Social Structure
Although they are monogamous during breeding, sometimes as many as a hundred common bulbuls will flock together. When foraging they might set out in pairs or as a small family, but also join forces with larger groups.
Communication
Common bulbuls have a wide repertoire of calls, from shrill alarms to staccato warnings to soft welcome chattering. Individual males can have several distinctive “phrases” that are shared by as many as two dozen males nearby.
Behavior
Bold, active, and gregarious, common bulbuls have adapted to sharing their habitats with humans and like to sit atop a bush or other perch, calling away.
Conservation
Least concern
Diet
Common bulbuls consume a wide range of fruits and berries, and also eat flowers, nectar, seeds, and insects; sometimes they break into termite mounds.
Breeding
During breeding season, males begin singing continuously at dawn for at least half an hour.
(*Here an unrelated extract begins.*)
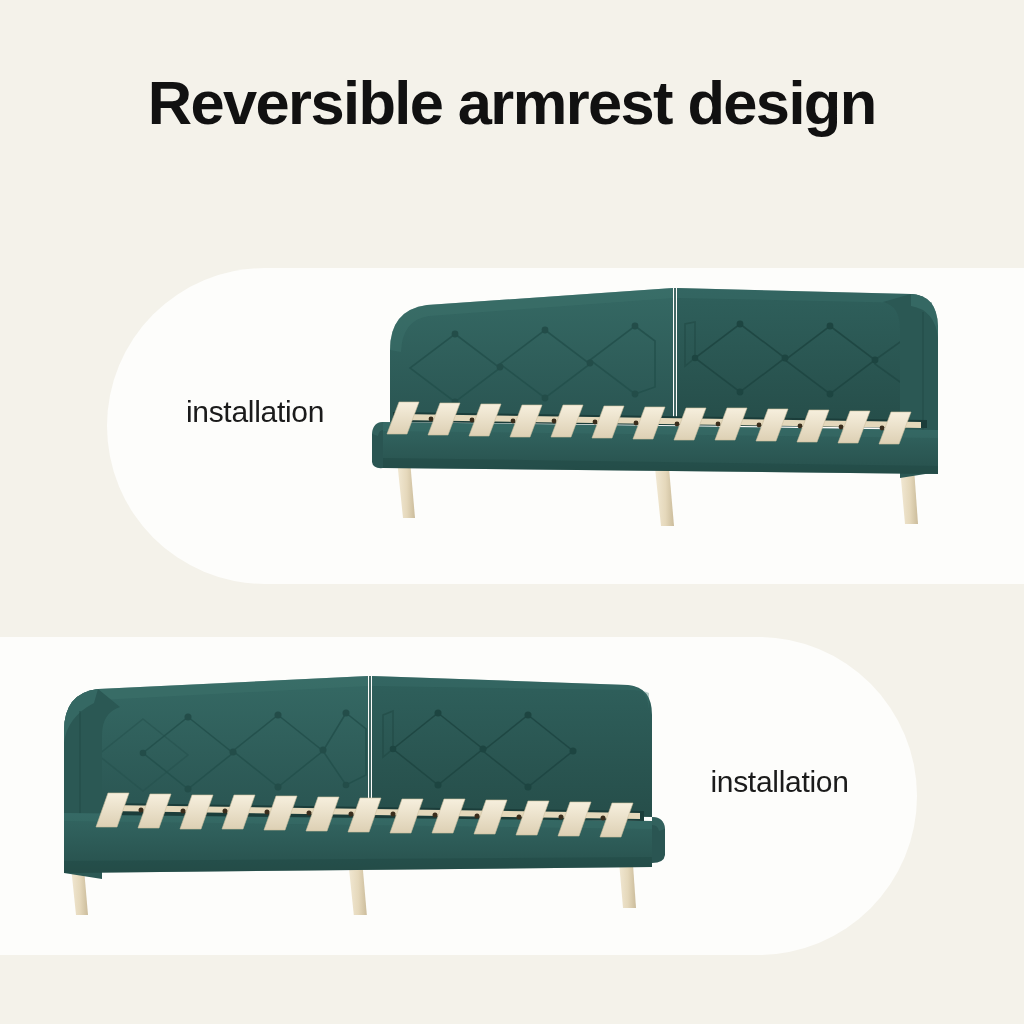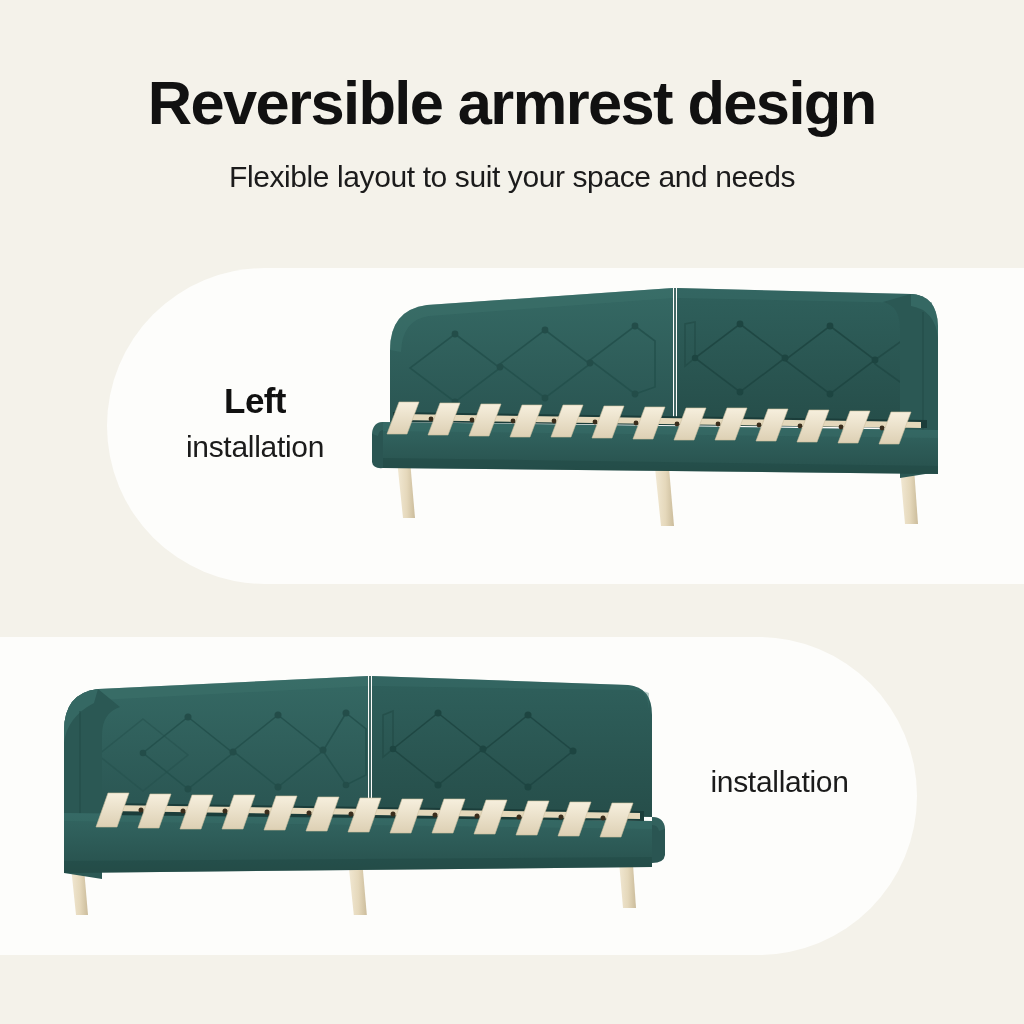"Flexible layout to suit your" div.subtitle { html: <div>Flexible layout to suit your space and needs</div> -> none }
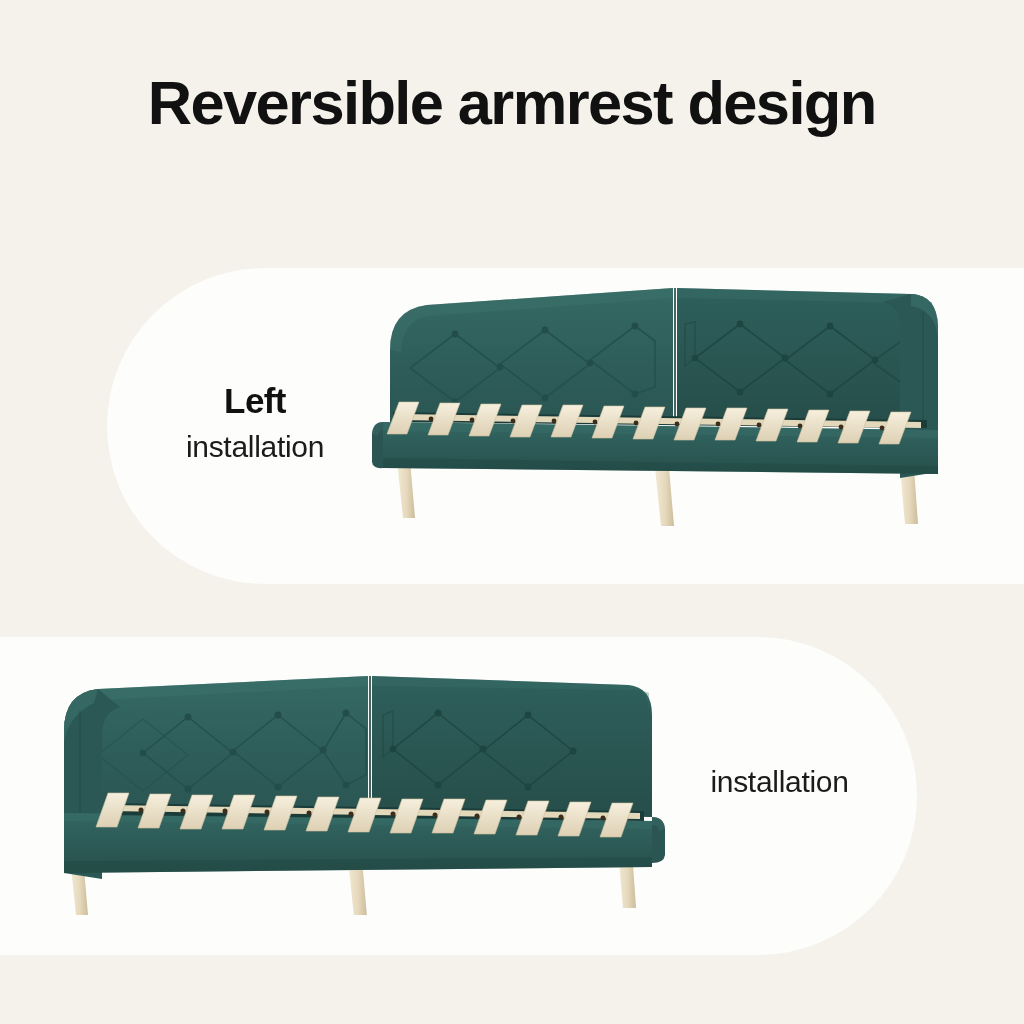"Left" div.label-strong { html: <div>Left</div> -> none }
Females will take more than a week to build a nest, sometimes fastening it to a branch with spider webs, and incubate the eggs until they hatch. When chicks first leave the nest they can barely fly and stay together on nearby branches.
Friends & Foes
Jacobin cuckoos and other cuckoo species will lay their eggs in common bulbul nests, and shrikes and mongooses will prey on chicks.
Population in Kenya
Common bulbuls are very common and widespread in Kenya.
Range & Habitat
Common bulbuls are found throughout much of sub-Saharan Africa, as well as along the Nile Valley and the Mediterranean coast in Morocco, Algeria, and Tunisia.
Common bulbuls can be found almost everywhere with fruiting trees or bushes, except dense forest, and thrive in edge forests, woodlands, gardens, parks, and similar habitats. Because of its fondness for fruit, it can be regarded as a pest in orchards.